What needs to be done: Filter the lines below, keeping each one that holds "column".

Data in this exercise:

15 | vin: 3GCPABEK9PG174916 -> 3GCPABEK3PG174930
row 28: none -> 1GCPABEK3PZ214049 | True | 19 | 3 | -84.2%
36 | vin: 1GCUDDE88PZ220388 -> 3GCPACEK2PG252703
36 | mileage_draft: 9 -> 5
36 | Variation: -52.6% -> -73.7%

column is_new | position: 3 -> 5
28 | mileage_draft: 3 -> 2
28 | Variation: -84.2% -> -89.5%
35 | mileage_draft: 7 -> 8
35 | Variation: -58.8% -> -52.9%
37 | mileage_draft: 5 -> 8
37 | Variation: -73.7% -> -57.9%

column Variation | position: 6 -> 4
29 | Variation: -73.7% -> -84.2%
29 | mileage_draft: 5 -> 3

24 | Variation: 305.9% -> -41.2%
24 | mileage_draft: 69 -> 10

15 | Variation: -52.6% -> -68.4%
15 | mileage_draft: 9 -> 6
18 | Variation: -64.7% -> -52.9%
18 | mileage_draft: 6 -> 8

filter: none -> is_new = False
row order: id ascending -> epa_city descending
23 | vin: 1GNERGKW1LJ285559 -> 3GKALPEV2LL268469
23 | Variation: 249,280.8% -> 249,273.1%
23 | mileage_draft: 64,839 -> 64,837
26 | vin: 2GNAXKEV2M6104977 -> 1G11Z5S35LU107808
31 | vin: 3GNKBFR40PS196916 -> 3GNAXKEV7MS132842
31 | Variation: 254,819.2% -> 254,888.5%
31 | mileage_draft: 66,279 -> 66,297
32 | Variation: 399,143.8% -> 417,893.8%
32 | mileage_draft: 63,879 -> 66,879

...

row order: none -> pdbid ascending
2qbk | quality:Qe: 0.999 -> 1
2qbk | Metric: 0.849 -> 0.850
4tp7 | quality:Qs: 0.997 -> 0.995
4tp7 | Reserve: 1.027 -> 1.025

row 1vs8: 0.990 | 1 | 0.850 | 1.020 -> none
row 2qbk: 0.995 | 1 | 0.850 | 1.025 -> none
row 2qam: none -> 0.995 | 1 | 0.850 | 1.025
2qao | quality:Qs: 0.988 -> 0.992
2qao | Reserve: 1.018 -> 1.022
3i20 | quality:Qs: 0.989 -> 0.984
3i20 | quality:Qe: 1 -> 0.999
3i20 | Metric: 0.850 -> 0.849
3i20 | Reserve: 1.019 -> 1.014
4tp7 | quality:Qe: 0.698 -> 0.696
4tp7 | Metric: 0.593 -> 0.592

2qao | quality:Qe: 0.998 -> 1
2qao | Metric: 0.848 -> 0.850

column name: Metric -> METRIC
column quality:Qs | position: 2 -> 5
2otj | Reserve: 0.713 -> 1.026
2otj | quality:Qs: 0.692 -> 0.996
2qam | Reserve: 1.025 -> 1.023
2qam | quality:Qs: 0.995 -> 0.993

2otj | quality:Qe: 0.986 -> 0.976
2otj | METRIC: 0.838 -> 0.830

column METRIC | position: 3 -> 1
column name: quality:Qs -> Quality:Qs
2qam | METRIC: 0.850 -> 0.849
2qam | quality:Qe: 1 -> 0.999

...

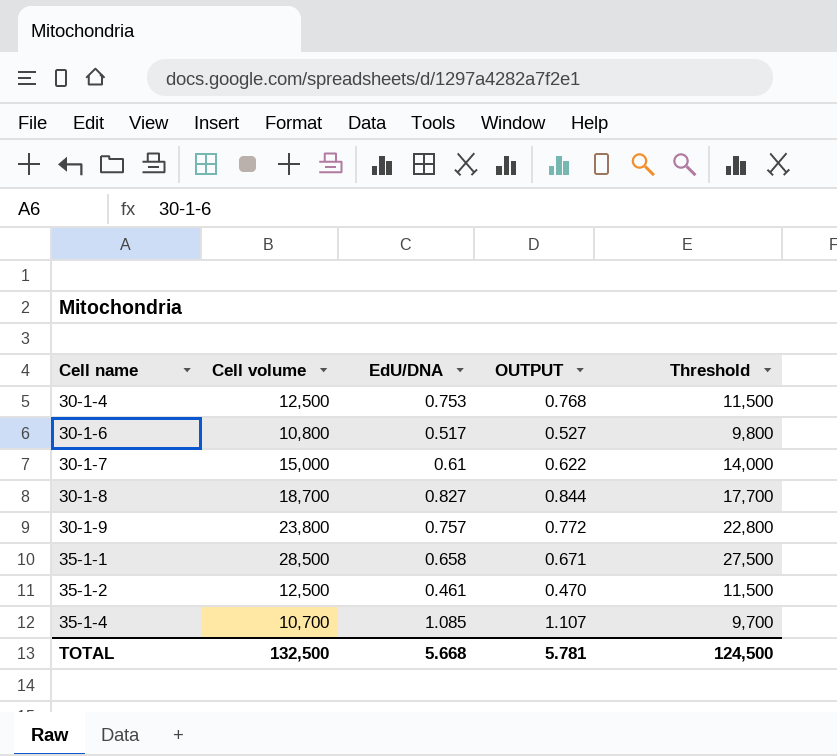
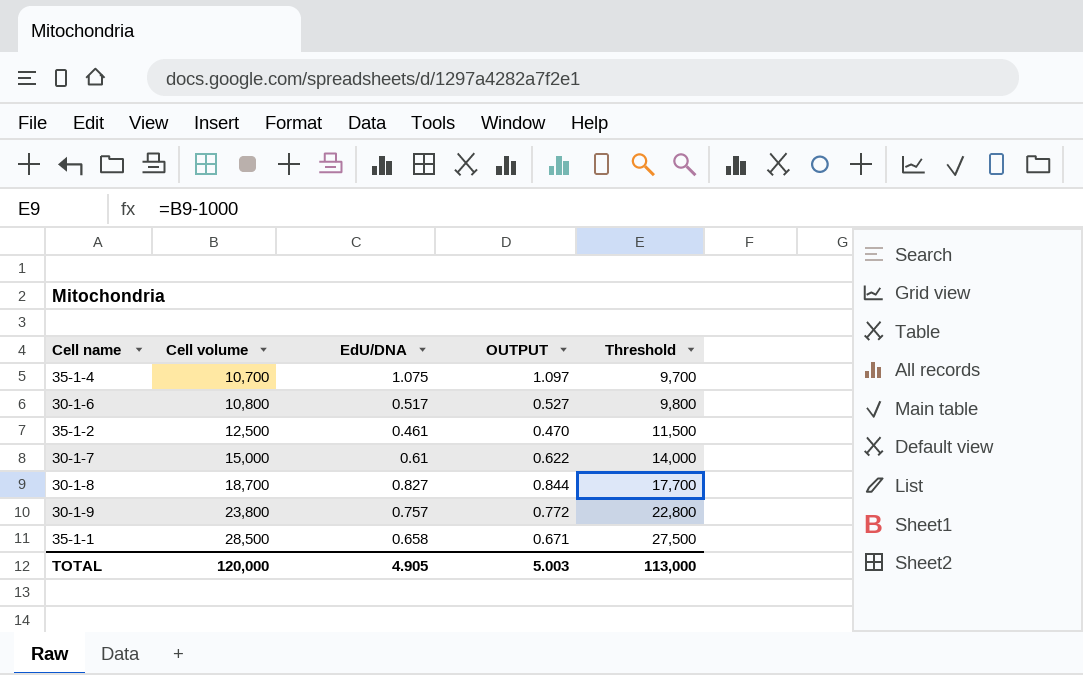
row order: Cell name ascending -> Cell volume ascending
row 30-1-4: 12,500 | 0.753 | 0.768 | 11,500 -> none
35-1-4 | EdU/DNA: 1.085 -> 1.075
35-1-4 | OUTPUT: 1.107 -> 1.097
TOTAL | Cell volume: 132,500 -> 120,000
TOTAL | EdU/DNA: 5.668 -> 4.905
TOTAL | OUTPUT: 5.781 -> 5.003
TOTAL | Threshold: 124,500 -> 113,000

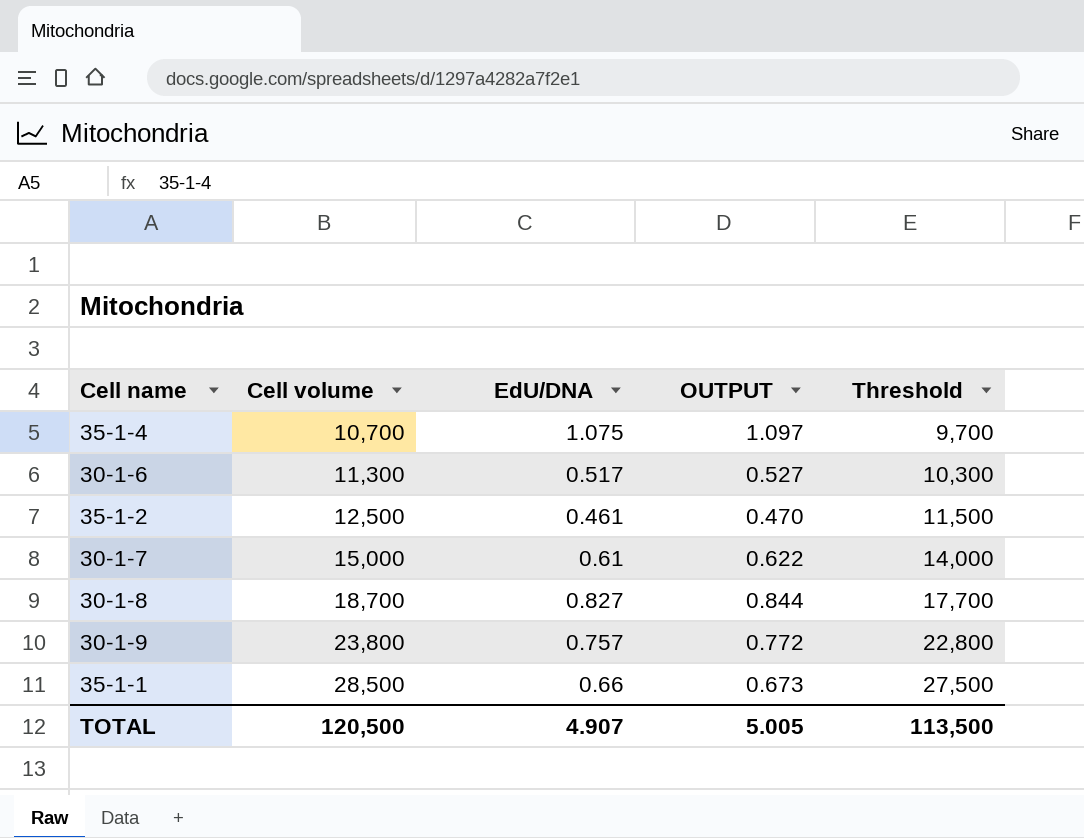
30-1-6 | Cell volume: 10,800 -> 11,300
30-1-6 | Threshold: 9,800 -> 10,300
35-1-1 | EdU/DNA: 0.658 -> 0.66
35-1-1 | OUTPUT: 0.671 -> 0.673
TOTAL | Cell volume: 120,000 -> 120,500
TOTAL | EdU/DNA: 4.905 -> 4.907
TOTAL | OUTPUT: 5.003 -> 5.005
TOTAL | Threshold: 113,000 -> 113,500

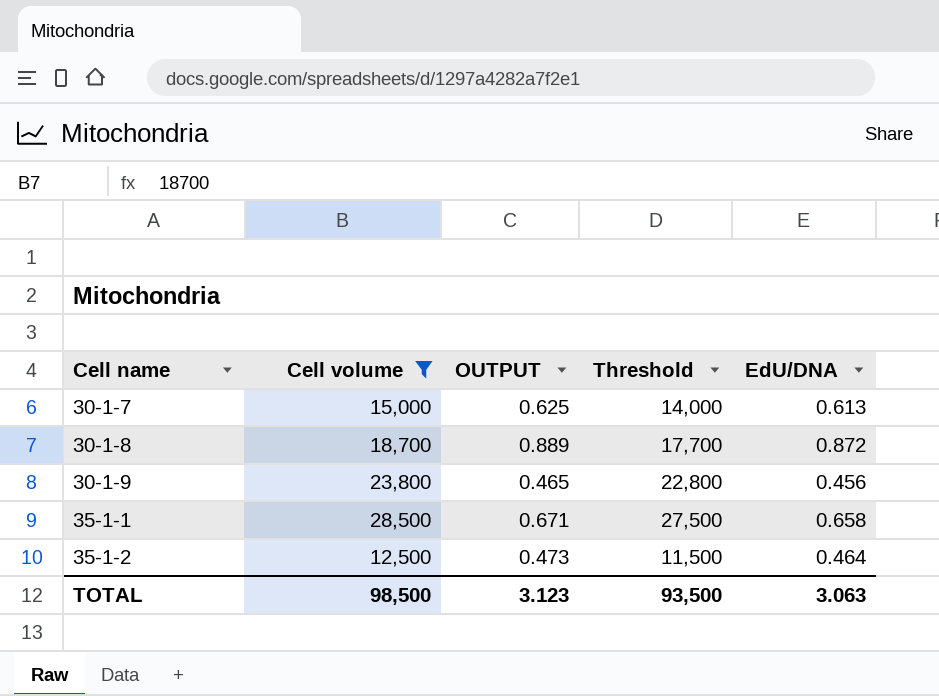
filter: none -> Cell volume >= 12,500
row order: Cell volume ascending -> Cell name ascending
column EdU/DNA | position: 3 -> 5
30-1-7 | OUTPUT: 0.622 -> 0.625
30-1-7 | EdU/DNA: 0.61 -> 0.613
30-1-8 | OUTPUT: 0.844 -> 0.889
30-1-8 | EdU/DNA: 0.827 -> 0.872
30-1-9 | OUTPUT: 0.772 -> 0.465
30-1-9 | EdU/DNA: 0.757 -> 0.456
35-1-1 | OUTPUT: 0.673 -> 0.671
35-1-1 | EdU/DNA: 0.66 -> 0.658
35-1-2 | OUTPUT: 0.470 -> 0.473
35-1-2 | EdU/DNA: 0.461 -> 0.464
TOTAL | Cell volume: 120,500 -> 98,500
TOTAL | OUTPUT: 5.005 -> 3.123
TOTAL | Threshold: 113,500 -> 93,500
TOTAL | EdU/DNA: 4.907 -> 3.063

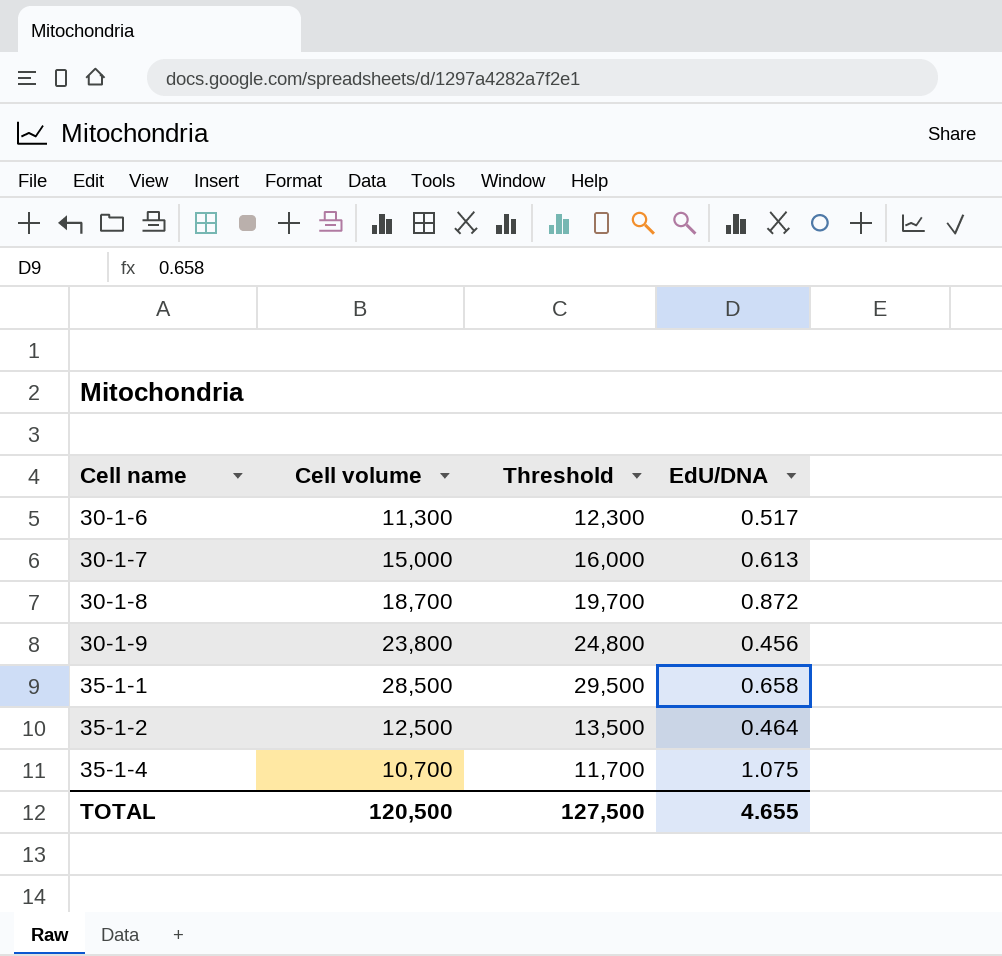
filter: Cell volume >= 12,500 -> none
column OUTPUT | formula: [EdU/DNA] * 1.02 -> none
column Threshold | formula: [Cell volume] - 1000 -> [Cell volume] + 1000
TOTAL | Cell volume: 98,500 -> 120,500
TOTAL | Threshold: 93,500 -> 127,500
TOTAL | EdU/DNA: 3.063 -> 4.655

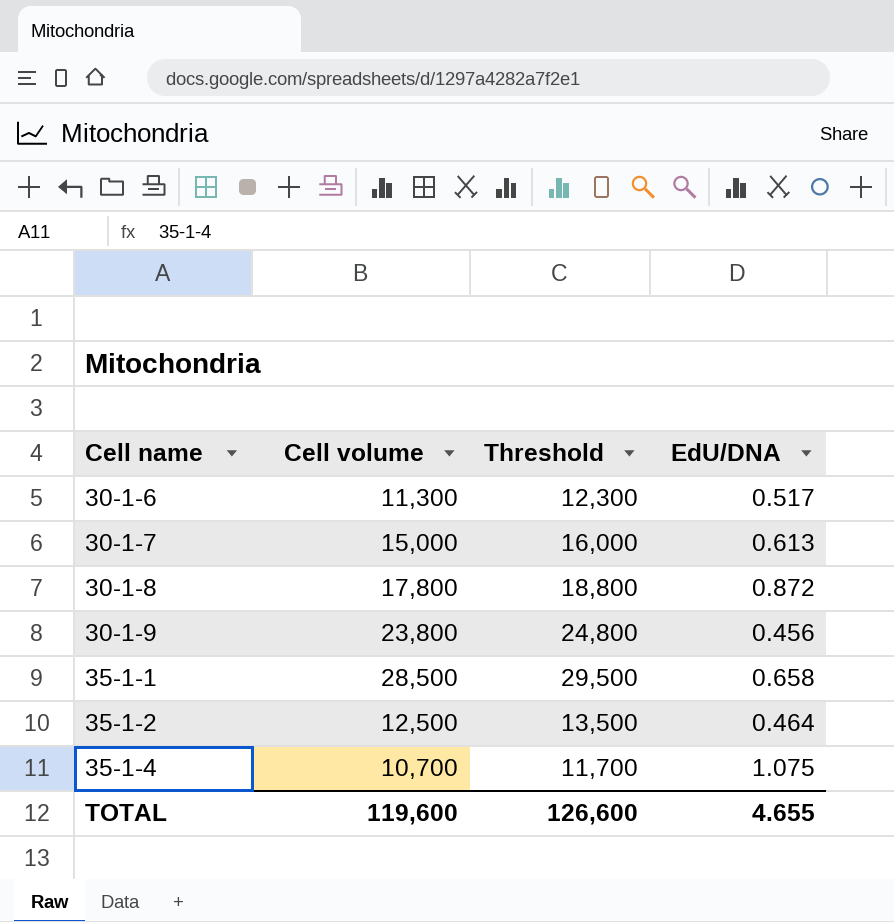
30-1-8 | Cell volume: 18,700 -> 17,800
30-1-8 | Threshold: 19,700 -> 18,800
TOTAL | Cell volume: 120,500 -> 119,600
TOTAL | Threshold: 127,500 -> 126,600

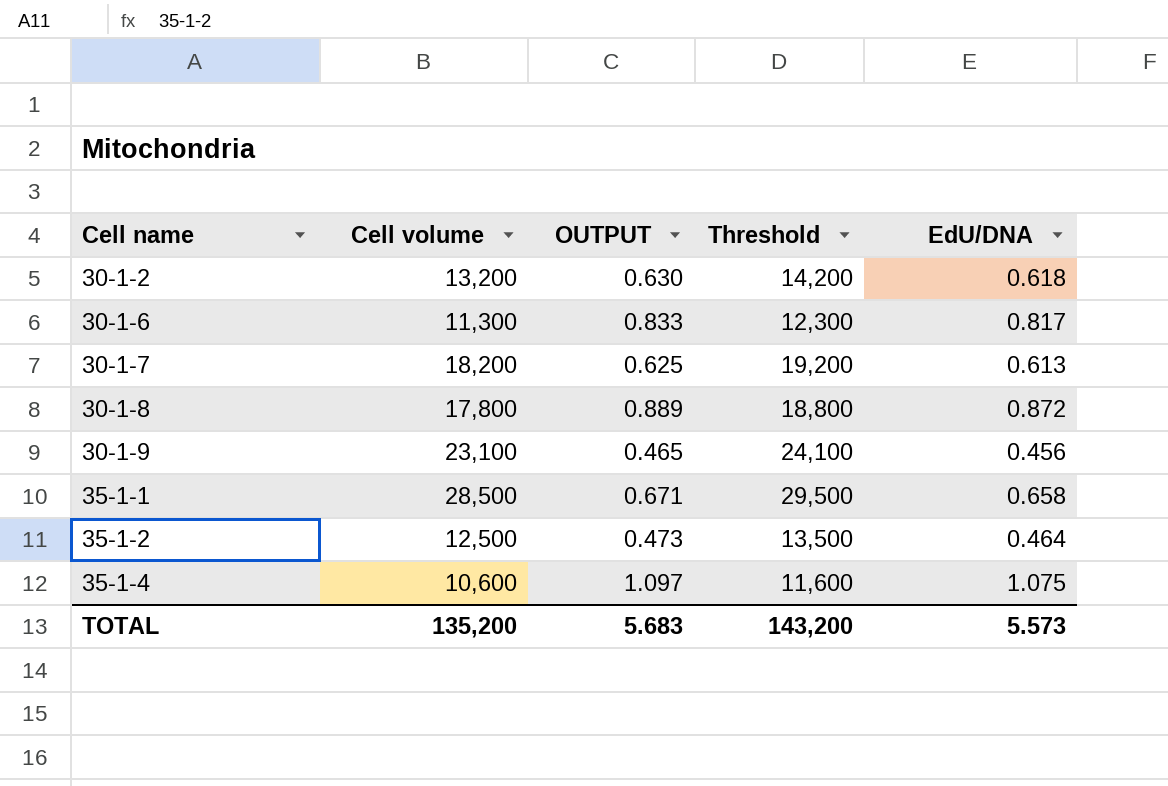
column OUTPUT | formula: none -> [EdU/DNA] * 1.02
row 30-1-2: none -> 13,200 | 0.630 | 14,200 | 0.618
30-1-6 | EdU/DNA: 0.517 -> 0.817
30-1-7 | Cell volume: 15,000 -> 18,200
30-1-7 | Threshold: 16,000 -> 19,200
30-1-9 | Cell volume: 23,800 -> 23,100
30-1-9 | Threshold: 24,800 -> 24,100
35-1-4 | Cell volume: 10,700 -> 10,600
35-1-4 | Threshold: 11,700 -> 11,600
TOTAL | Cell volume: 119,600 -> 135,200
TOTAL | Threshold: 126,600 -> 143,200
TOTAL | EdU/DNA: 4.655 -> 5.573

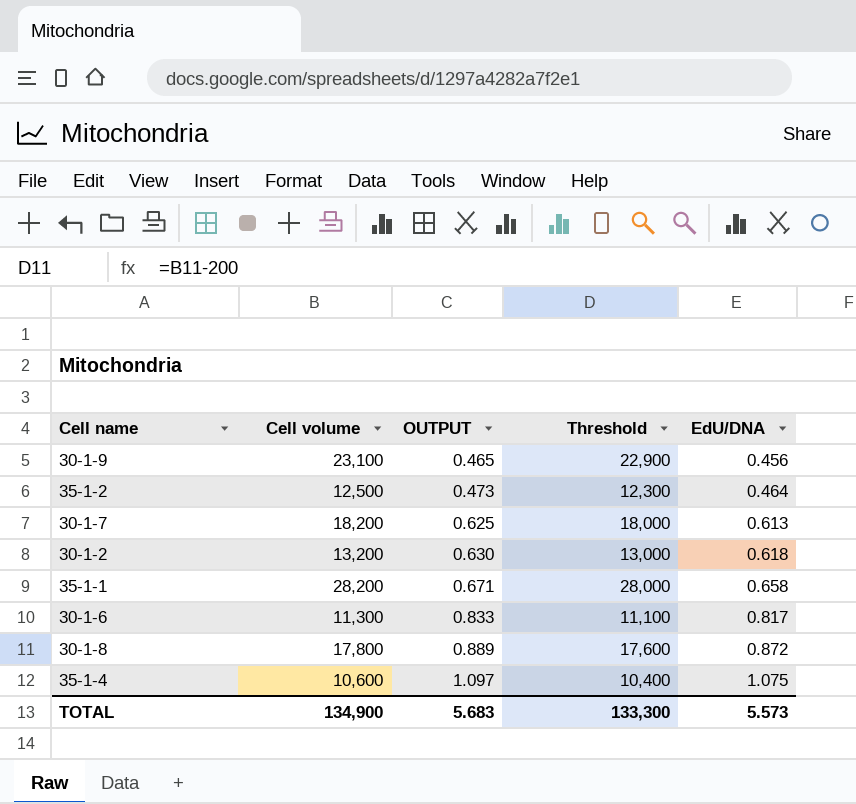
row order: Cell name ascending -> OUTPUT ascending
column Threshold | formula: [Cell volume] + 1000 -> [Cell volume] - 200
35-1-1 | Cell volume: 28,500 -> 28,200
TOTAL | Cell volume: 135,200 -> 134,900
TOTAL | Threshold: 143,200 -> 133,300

Answer:
column is_new | position: 3 -> 5
column Variation | position: 6 -> 4
column name: Metric -> METRIC
column quality:Qs | position: 2 -> 5
column METRIC | position: 3 -> 1
column name: quality:Qs -> Quality:Qs
column EdU/DNA | position: 3 -> 5
column OUTPUT | formula: [EdU/DNA] * 1.02 -> none
column Threshold | formula: [Cell volume] - 1000 -> [Cell volume] + 1000
column OUTPUT | formula: none -> [EdU/DNA] * 1.02
column Threshold | formula: [Cell volume] + 1000 -> [Cell volume] - 200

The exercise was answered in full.